Las cotizaciones del aceite siguen desplomándose y el sector avisa: «Es una estrategia de cara a la próxima campaña»
La organización COAG denuncia que, a pesar de haber menos aceite que en la campaña anterior, precios están por debajo de la rentabilidad
El sector del aceite de oliva ha vuelto a poner sobre la mesa lo que está sucediendo con el precio. Y es que, en apenas cuatro semanas, la cotización del aceite de oliva virgen extra se ha desplomado un 6,9%, situándose en 4,04 euros por kilo en la semana del 18 al 24 de mayo de 2026, según los últimos datos arrojados por el sistema Poolred. El aceite virgen ha corrido peor suerte, perdiendo casi 35 céntimos en el mismo periodo.
Desde COAG llaman la atención sobre esta «paradoja»: el producto es más escaso, producirlo es más caro que nunca debido a las tensiones geopolíticas y la posterior subida de costes y, sin embargo, el agricultor cobra menos. «Esto no responde a los fundamentos reales del mercado, sino a una estrategia especulativa de la gran industria envasadora para hundir los precios antes de la próxima campaña», que se prevé buena, avisan desde la organización.
Encarecimiento histórico de los insumos
Las cifras de la campaña 2025/26 apuntaban a un escenario de precios estables o al alza, y se ha dado todo lo contrario. El aforo oficial del Ministerio de Agricultura, Pesca y Alimentación (MAPA) sitúa la producción española en 1.371.938 toneladas, lo que representa un descenso del 3% respecto a la cosecha anterior. COAG, con datos directos de campo, eleva esa caída hasta el 6%. A nivel global, el Consejo Oleícola Internacional (COI) ratifica la tendencia: la producción mundial ha retrocedido un 4%, quedándose en 3.440.000 toneladas.

A la menor disponibilidad de producto se suma un encarecimiento histórico de los insumos. La guerra en Irán ha vuelto a desestabilizar los mercados energéticos, disparando el precio del gasóleo agrícola, la electricidad y los fertilizantes nitrogenados.

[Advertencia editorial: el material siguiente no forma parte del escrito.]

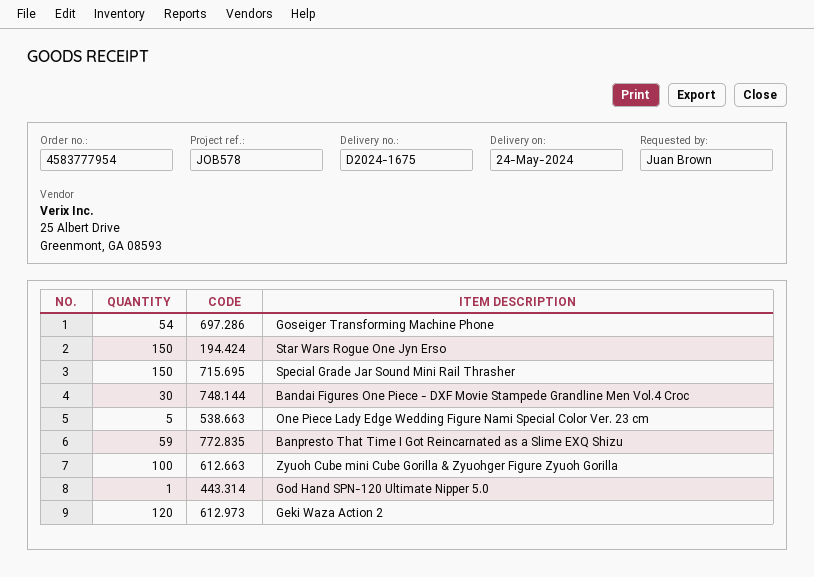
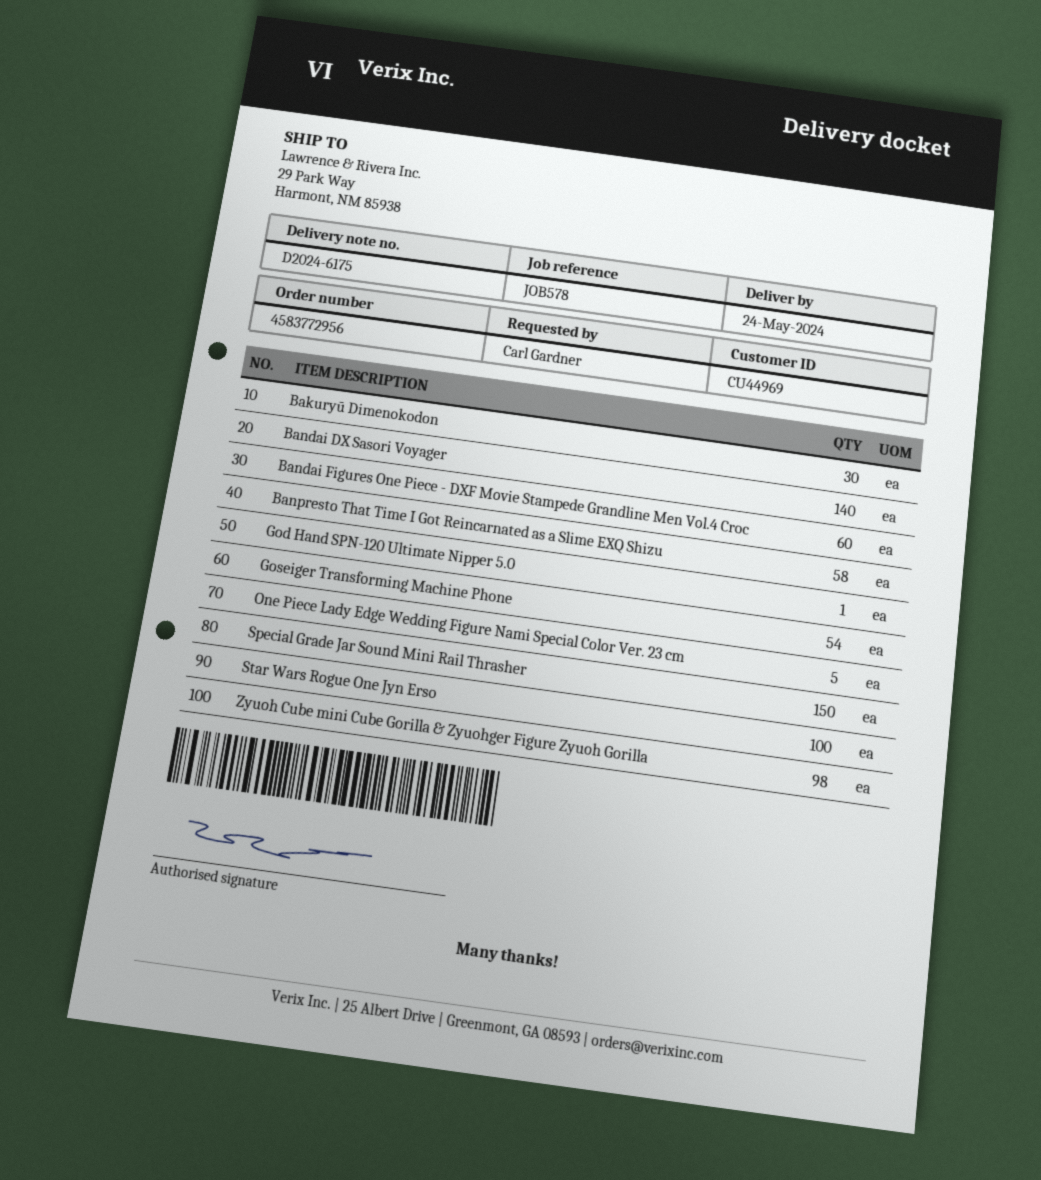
order number: 4583777954 -> 4583772956
delivery note number: D2024-1675 -> D2024-6175
ordered by: Juan Brown -> Carl Gardner
Star Wars Rogue One Jyn Erso: 150 -> 100
Bandai Figures One Piece - DXF Movie Stampede Grandline Men Vol.4 Croc: 30 -> 60
Banpresto That Time I Got Reincarnated as a Slime EXQ Shizu: 59 -> 58
Zyuoh Cube mini Cube Gorilla & Zyuohger Figure Zyuoh Gorilla: 100 -> 98
Geki Waza Action 2: 120 -> none
Bakuryū Dimenokodon: none -> 30
Bandai DX Sasori Voyager: none -> 140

En este contexto complicado, la organización sitúa el umbral de rentabilidad en torno a los 4,50 €/kg o más para el olivar tradicional. Con los precios actuales, muchos olivares trabajan en pérdidas.
Se calcula que entre octubre de 2025 y abril de 2026, con ventas de 880.000 toneladas a una media de 4 €/kg, el sector olivarero tradicional ha dejado de ingresar más de 1.000 millones de euros respecto a los precios de rentabilidad.
Un escenario desigual
¿Cómo se explica entonces el desplome? El sector apunta a la estructura asimétrica del mercado español: un oligopsonio, es decir, un escenario con cientos de miles de agricultores vendiendo frente a un puñado muy reducido de grandes grupos envasadores con capacidad para dictar las reglas del juego. «El gran problema de los olivareros es que somos muchos agentes para vender y pocos para comprar. Los envasadores manejan el mercado a su antojo», denuncia Francisco Elvira, portavoz del sector del Olivar en COAG.
Según ha documentado la organización agraria, la industria ha ejecutado esta campaña una estrategia de presión en cuatro tiempos, basada en el acopio anticipado, lo que generó un colchón de reservas, una pausa estratégica en abril,’asfixia psicológica’ provocada por la parálisis del mercado, y la importación. Como ya denunciaba COAG hace unos días, para mantener sus plantas operativas sin recurrir al aceite nacional, las grandes marcas han recurrido de forma masiva a la importación de terceros países, especialmente de Túnez, que este año ha registrado una cosecha récord superior a las 450.000 toneladas.